(Work to complete)
Exclude the pictures, then copy all remaining records exactly.
(Recorded data Opens)
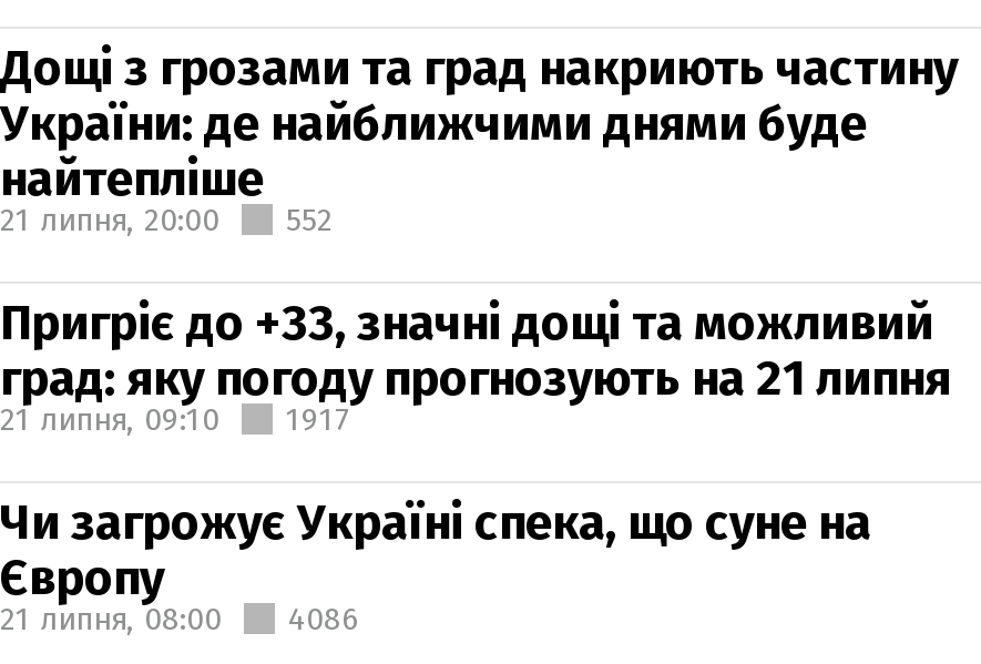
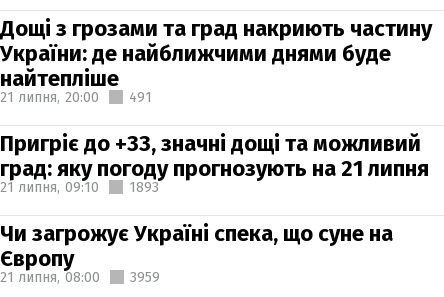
[0,201,333,238] 21 липня, 20:00 552 -> [0,88,152,106] 21 липня, 20:00 491
[286,400,350,438] 1917 -> [129,178,159,196] 1893
[0,600,359,637] 21 липня, 08:00 4086 -> [0,268,160,286] 21 липня, 08:00 3959

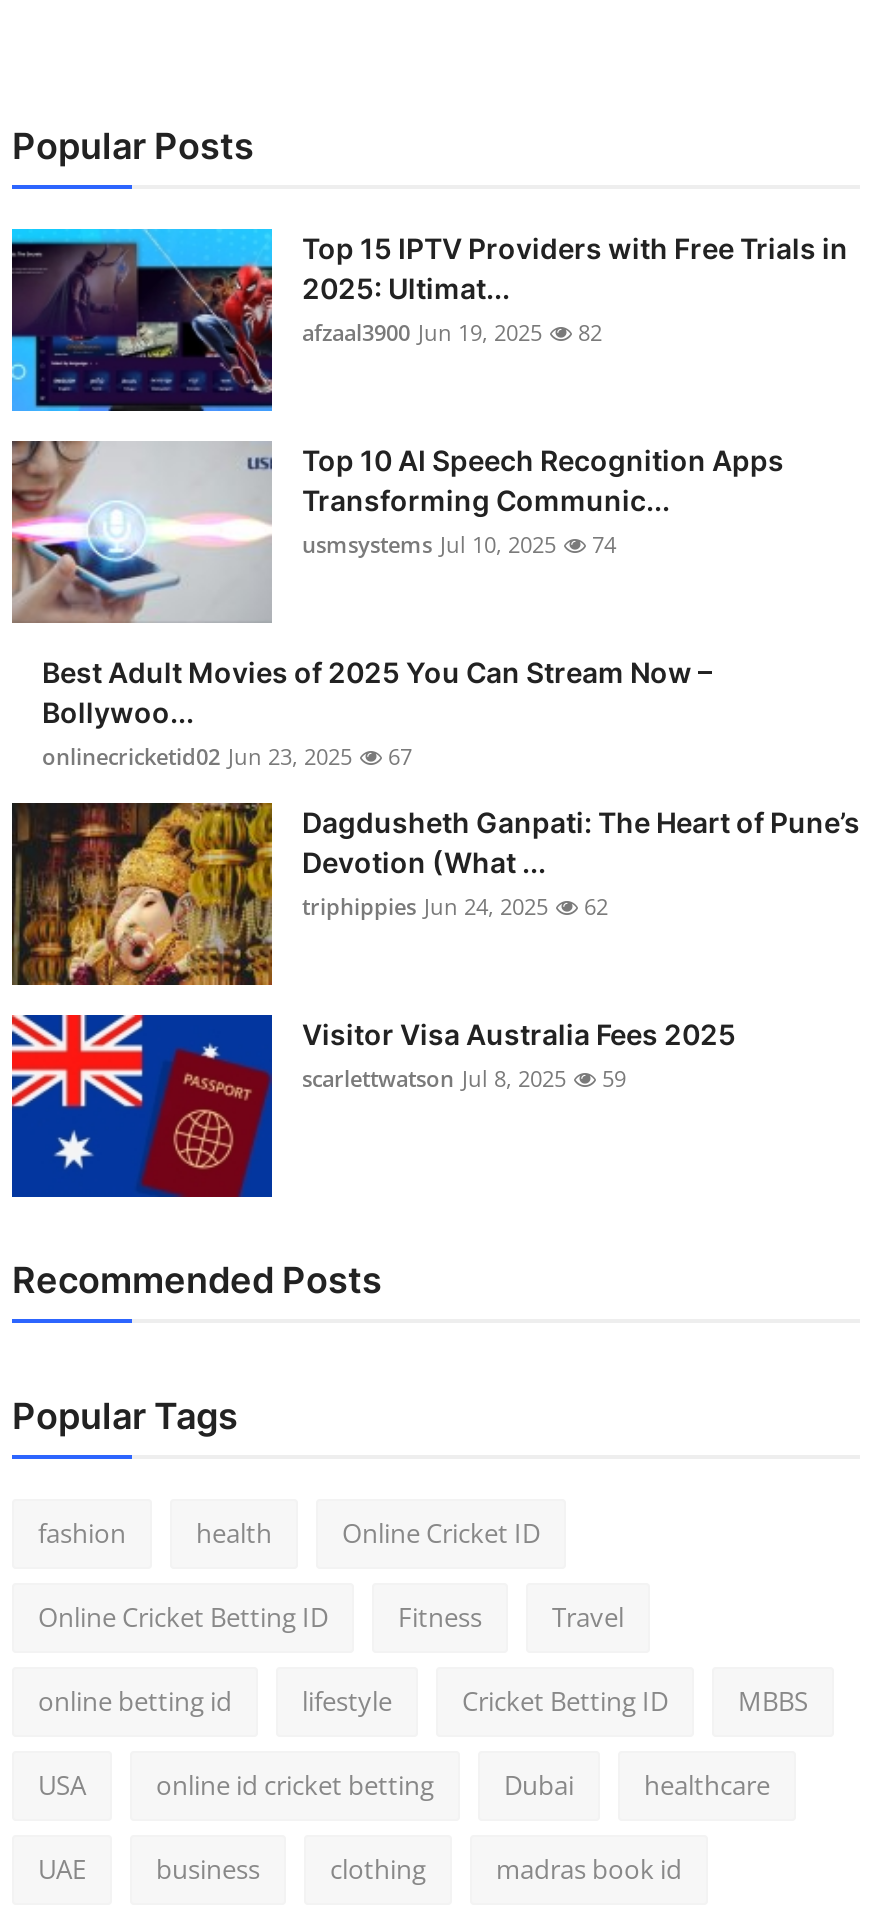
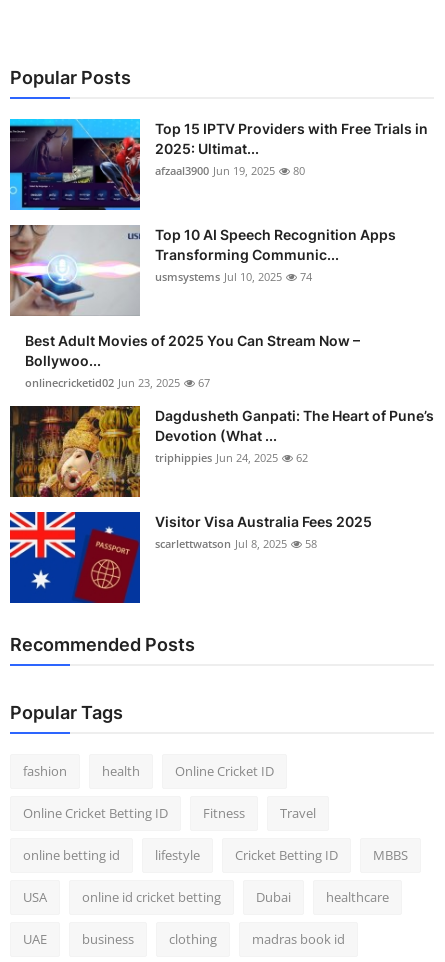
[302,318,602,348] afzaal3900 Jun 19, 2025 82 -> [155,164,305,178] afzaal3900 Jun 19, 2025 80
[302,1064,626,1094] scarlettwatson Jul 8, 2025 59 -> [155,536,317,552] scarlettwatson Jul 8, 2025 58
(Recorded data Closes)
(Result for this exercise)
[0,201,333,238] 21 липня, 20:00 552 -> [0,88,152,106] 21 липня, 20:00 491
[286,400,350,438] 1917 -> [129,178,159,196] 1893
[0,600,359,637] 21 липня, 08:00 4086 -> [0,268,160,286] 21 липня, 08:00 3959

[302,318,602,348] afzaal3900 Jun 19, 2025 82 -> [155,164,305,178] afzaal3900 Jun 19, 2025 80
[302,1064,626,1094] scarlettwatson Jul 8, 2025 59 -> [155,536,317,552] scarlettwatson Jul 8, 2025 58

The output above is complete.